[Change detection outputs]
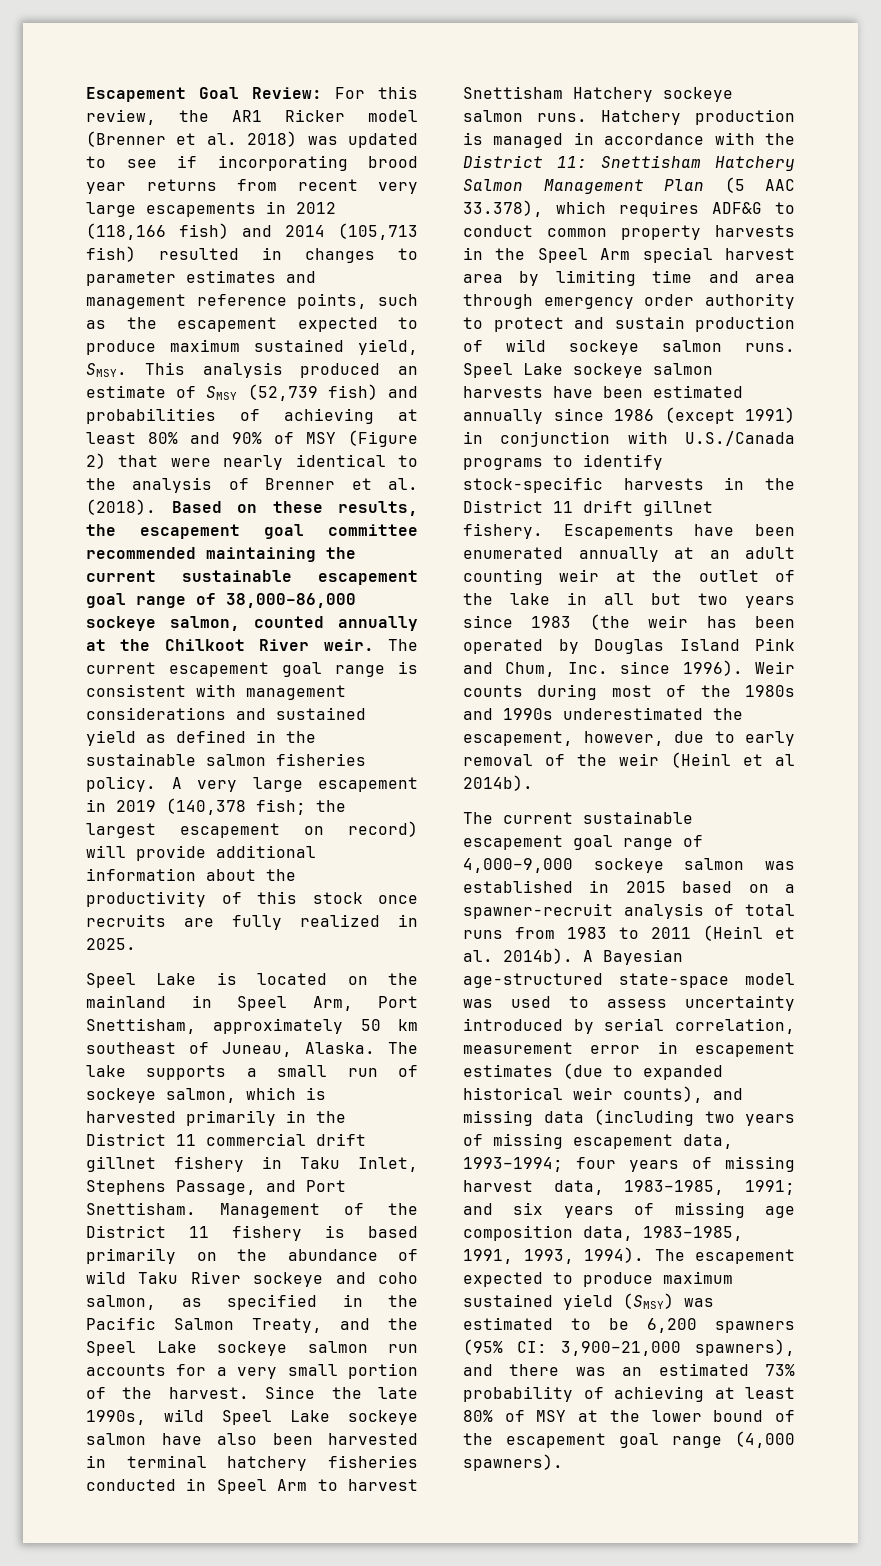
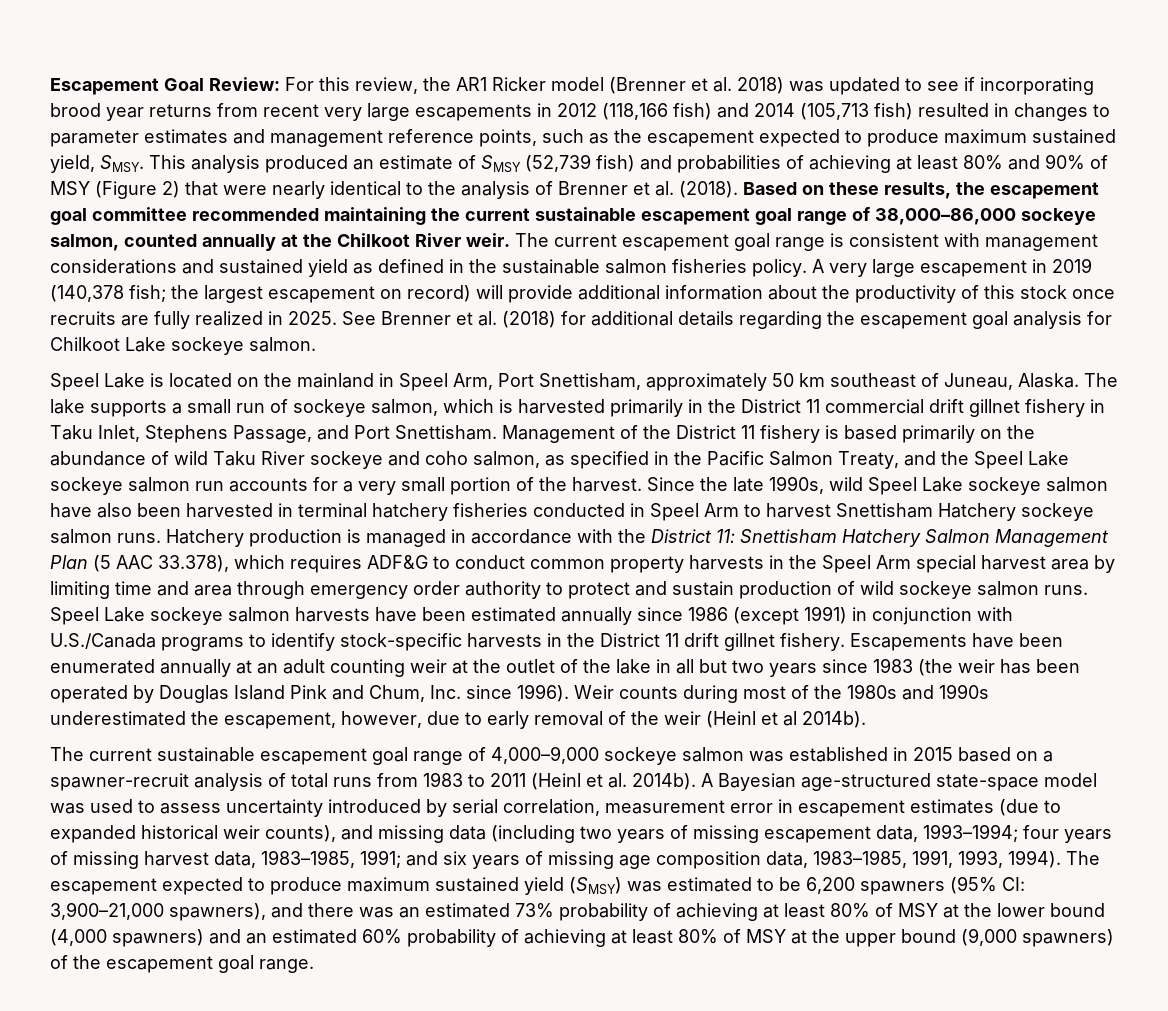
+ See Brenner et al. (2018) for additional details regarding the escapement goal analysis for Chilkoot Lake sockeye salmon.
- The escapement expected to produce maximum sustained yield (SMSY) was estimated to be 6,200 spawners (95% CI: 3,900–21,000 spawners), and there was an estimated 73% probability of achieving at least 80% of MSY at the lower bound of the escapement goal range (4,000 spawners).
+ The escapement expected to produce maximum sustained yield (SMSY) was estimated to be 6,200 spawners (95% CI: 3,900–21,000 spawners), and there was an estimated 73% probability of achieving at least 80% of MSY at the lower bound (4,000 spawners) and an estimated 60% probability of achieving at least 80% of MSY at the upper bound (9,000 spawners) of the escapement goal range.

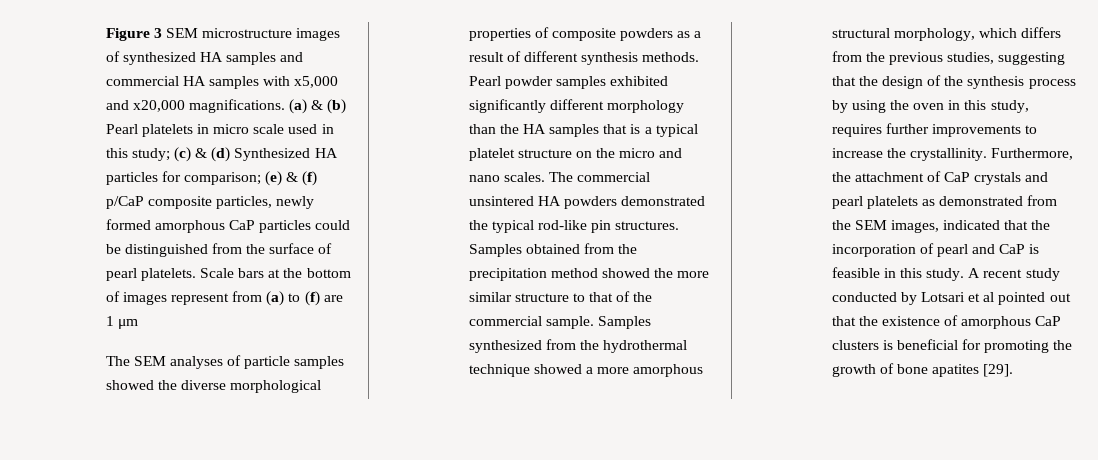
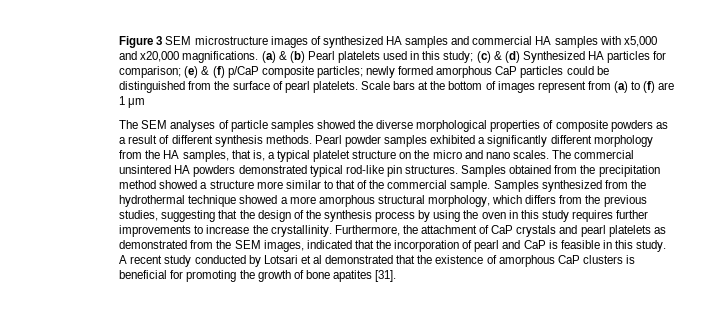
- (a) & (b) Pearl platelets in micro scale used in this study; (c) & (d) Synthesized HA particles for comparison; (e) & (f) p/CaP composite particles, newly formed amorphous CaP particles could be distinguished from the surface of pearl platelets.
+ (a) & (b) Pearl platelets used in this study; (c) & (d) Synthesized HA particles for comparison; (e) & (f) p/CaP composite particles; newly formed amorphous CaP particles could be distinguished from the surface of pearl platelets.
- Pearl powder samples exhibited significantly different morphology than the HA samples that is a typical platelet structure on the micro and nano scales.
+ Pearl powder samples exhibited a significantly different morphology from the HA samples, that is, a typical platelet structure on the micro and nano scales.
- The commercial unsintered HA powders demonstrated the typical rod-like pin structures.
+ The commercial unsintered HA powders demonstrated typical rod-like pin structures.
- Samples obtained from the precipitation method showed the more similar structure to that of the commercial sample.
+ Samples obtained from the precipitation method showed a structure more similar to that of the commercial sample.
- Samples synthesized from the hydrothermal technique showed a more amorphous structural morphology, which differs from the previous studies, suggesting that the design of the synthesis process by using the oven in this study, requires further improvements to increase the crystallinity.
+ Samples synthesized from the hydrothermal technique showed a more amorphous structural morphology, which differs from the previous studies, suggesting that the design of the synthesis process by using the oven in this study requires further improvements to increase the crystallinity.
- A recent study conducted by Lotsari et al pointed out that the existence of amorphous CaP clusters is beneficial for promoting the growth of bone apatites [29].
+ A recent study conducted by Lotsari et al demonstrated that the existence of amorphous CaP clusters is beneficial for promoting the growth of bone apatites [31].

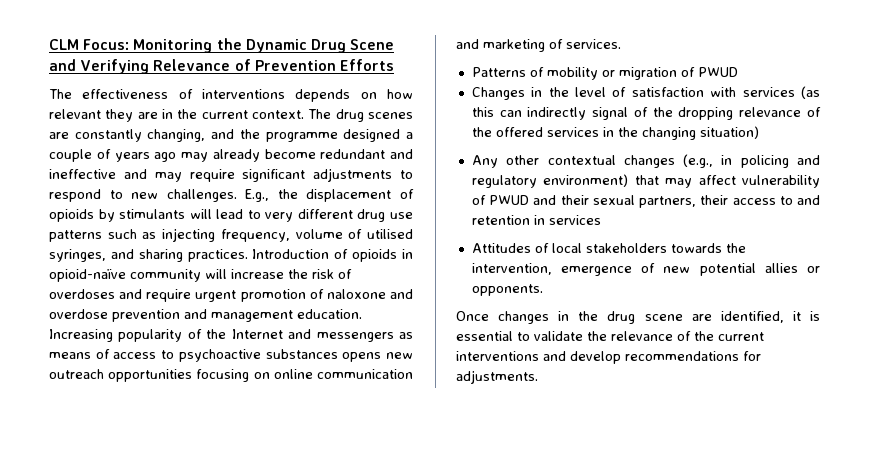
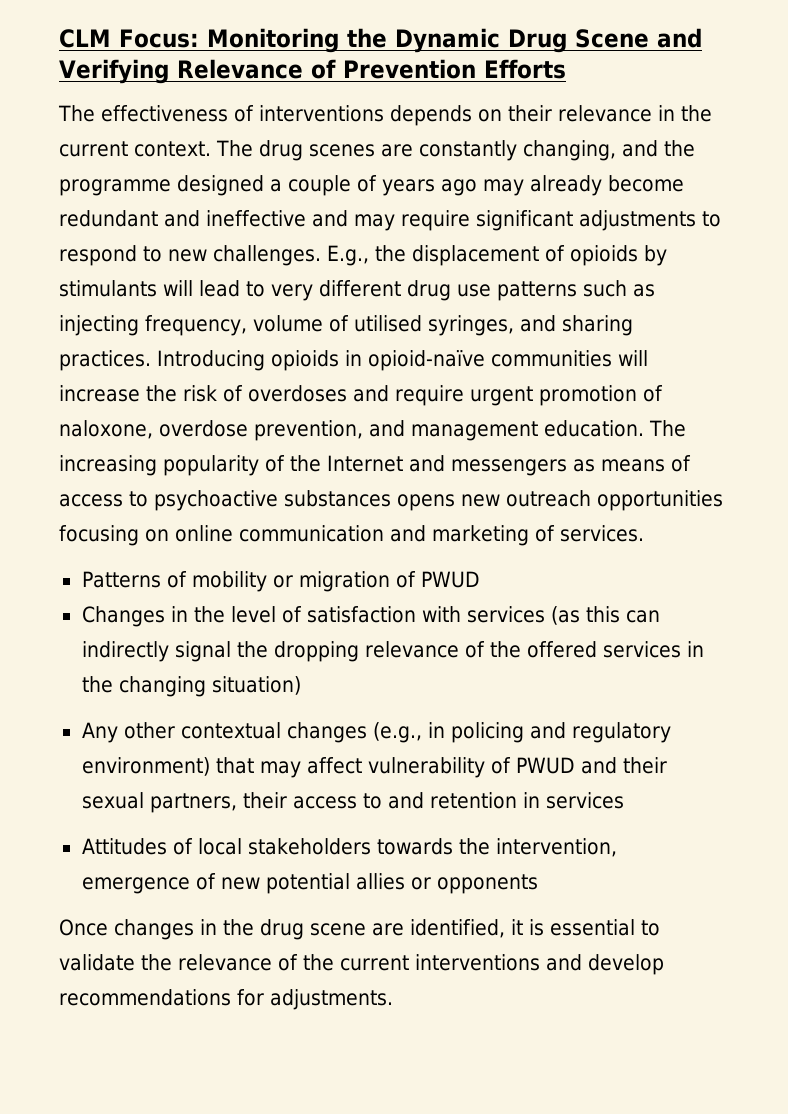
- The effectiveness of interventions depends on how relevant they are in the current context.
+ The effectiveness of interventions depends on their relevance in the current context.
- Introduction of opioids in opioid-naïve community will increase the risk of overdoses and require urgent promotion of naloxone and overdose prevention and management education.
+ Introducing opioids in opioid-naïve communities will increase the risk of overdoses and require urgent promotion of naloxone, overdose prevention, and management education.
- Increasing popularity of the Internet and messengers as means of access to psychoactive substances opens new outreach opportunities focusing on online communication and marketing of services.
+ The increasing popularity of the Internet and messengers as means of access to psychoactive substances opens new outreach opportunities focusing on online communication and marketing of services.
- Changes in the level of satisfaction with services (as this can indirectly signal of the dropping relevance of the offered services in the changing situation)
+ Changes in the level of satisfaction with services (as this can indirectly signal the dropping relevance of the offered services in the changing situation)
- Attitudes of local stakeholders towards the intervention, emergence of new potential allies or opponents.
+ Attitudes of local stakeholders towards the intervention, emergence of new potential allies or opponents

> _YOUR ASSIGNMENT_:
Filter the entries down to the lines that hold "signal". Copy those lines.

> _ANSWER SECTION_:
- Changes in the level of satisfaction with services (as this can indirectly signal of the dropping relevance of the offered services in the changing situation)
+ Changes in the level of satisfaction with services (as this can indirectly signal the dropping relevance of the offered services in the changing situation)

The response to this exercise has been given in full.